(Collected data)
# # # #
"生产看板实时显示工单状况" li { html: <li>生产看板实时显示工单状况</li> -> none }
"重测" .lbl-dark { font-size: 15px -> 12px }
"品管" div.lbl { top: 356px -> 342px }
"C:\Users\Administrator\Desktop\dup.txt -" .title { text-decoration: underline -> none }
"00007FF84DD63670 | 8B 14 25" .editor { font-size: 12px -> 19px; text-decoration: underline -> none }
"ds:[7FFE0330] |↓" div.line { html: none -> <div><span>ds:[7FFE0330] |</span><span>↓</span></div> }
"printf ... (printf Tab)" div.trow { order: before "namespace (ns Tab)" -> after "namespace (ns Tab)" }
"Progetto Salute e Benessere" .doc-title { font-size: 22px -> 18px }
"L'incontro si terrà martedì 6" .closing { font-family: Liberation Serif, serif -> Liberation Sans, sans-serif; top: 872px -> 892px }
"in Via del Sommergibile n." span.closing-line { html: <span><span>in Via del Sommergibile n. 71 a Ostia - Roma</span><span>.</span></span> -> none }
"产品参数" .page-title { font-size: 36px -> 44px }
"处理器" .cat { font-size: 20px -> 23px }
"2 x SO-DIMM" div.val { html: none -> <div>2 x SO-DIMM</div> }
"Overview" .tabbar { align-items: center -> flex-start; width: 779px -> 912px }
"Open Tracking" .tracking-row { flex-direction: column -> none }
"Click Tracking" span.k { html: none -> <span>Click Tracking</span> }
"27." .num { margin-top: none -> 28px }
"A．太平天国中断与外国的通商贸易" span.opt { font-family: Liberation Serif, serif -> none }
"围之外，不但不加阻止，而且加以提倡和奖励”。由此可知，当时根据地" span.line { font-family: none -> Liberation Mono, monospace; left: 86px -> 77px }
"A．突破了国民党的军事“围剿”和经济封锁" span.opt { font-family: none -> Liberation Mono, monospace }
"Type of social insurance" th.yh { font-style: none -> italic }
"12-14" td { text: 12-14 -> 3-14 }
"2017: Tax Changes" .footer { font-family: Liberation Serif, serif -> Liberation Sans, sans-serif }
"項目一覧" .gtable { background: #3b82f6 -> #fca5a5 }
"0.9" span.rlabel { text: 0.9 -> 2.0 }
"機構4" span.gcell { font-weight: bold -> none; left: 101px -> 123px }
# # # #
[WORK ORDER] Set down, unchanged, only those lines above that fall between the line with "font-size: 36px ->" and the line with "margin-top: none ->", the two end lines included.

[OUTPUT]
"产品参数" .page-title { font-size: 36px -> 44px }
"处理器" .cat { font-size: 20px -> 23px }
"2 x SO-DIMM" div.val { html: none -> <div>2 x SO-DIMM</div> }
"Overview" .tabbar { align-items: center -> flex-start; width: 779px -> 912px }
"Open Tracking" .tracking-row { flex-direction: column -> none }
"Click Tracking" span.k { html: none -> <span>Click Tracking</span> }
"27." .num { margin-top: none -> 28px }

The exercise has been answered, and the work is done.